L&P study validates SomniGel's ‘cool factor’

L&P infrared imaging of SomniGel mattress and memory foam

New research Leggett & Platt used infrared imaging to compare the temperature-regulation properties of SomniGel buckling gel with memory foam.

A three-phase research study commissioned by industry supplier Leggett & Platt, coinciding with the launch earlier this year of SomniGel buckling gel, shows that the new mattress component—designed for the bed’s comfort layers—offers temperature-regulating properties.

SomniGel has “measurable thermal properties that provide a ‘true cool story’ when compared with memory foam,” said Cody Messner, product manager of the Carthage, Missouri-based company’s Bedding Components group.

The company validated its in-house lab results with third-party research from the Institute of Environmental Research at Kansas State University in Manhattan, Kansas. The institute is part of the university’s engineering department and specializes in the study of the thermal interaction of people and their surroundings.

All three phases of the study involved the comparison of identical mattresses with a differing top comfort layer. Beds were built with either SomniGel Diamond or with memory foam of the same thicknesses.

In the first phase of research, infrared images of the beds’ surfaces were taken after test subjects occupied them for two-hour periods.

The SomniGel beds showed cooler thermal imaging as compared with the memory foam-only models, Messner said.

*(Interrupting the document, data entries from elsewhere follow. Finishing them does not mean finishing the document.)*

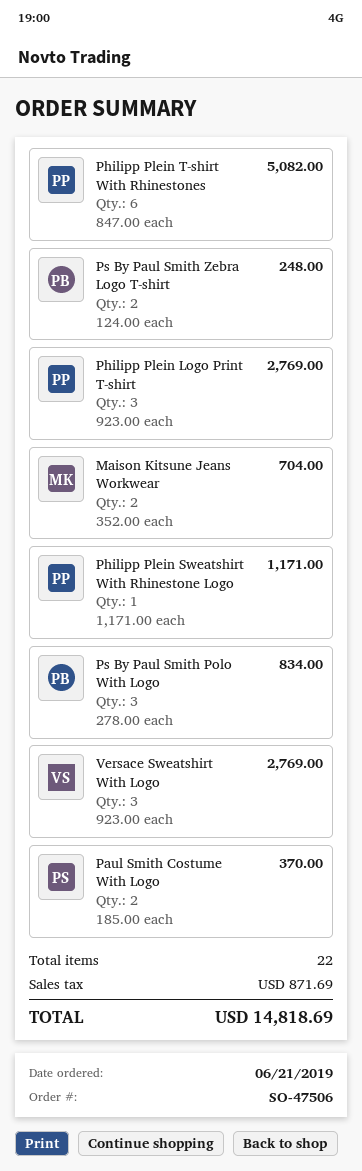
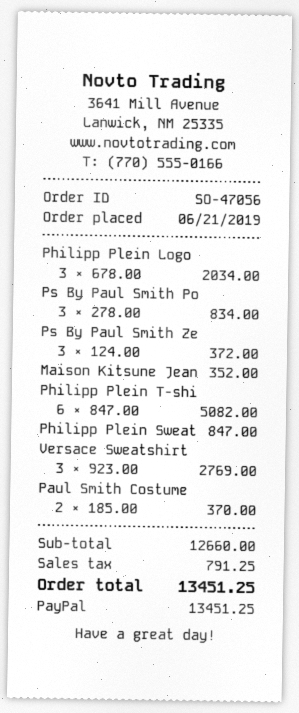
order number: SO-47506 -> SO-47056
Ps By Paul Smith Zebra Logo T-shirt: 2 x 124.00 = 248.00 -> 3 x 124.00 = 372.00
Philipp Plein Logo Print T-shirt: 3 x 923.00 = 2769.00 -> 3 x 678.00 = 2034.00
Maison Kitsune Jeans Workwear: 2 x 352.00 = 704.00 -> 1 x 352.00 = 352.00
Philipp Plein Sweatshirt With Rhinestone Logo: 1 x 1171.00 = 1171.00 -> 1 x 847.00 = 847.00
tax: 871.69 -> 791.25
total: 14818.69 -> 13451.25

In the research’s second phase, L&P compressed the beds’ surfaces with a heated aluminum plate. A thermocouple was placed between the plate and the surface of the mattress to measure surface temperature. After more than 4.5 hours the SomniGel mattress surface temperature was cooler by an average of more than 5 degrees, as compared with the memory foam.

The testing was repeated with various configurations of SomniGel and showed similar results, the company said.

In the final phase of the research, Kansas State designed a test to measure “heat flux” at the surface of the SomniGel and memory foam mattresses used in the study. Heat flux is defined as the rate of heat energy transfer through a given surface.

Thermo-regulated manikins were heated to 95 degrees and placed on the beds. The amount of energy consumed by the manikins back and shoulder area was measured and recorded for four hours on each of three mattress constructions. Results showed considerably more energy consumption on the SomniGel mattresses than the memory foam.

This finding validated that SomniGel provides greater heat flux (up to 113% greater during the first hour) through the surface of the mattress than memory foam. The inverse of heat flux is “thermal resistance” or insulation. Memory foam had greater thermal resistance, indicating better insulating properties, i.e., warmer sleep.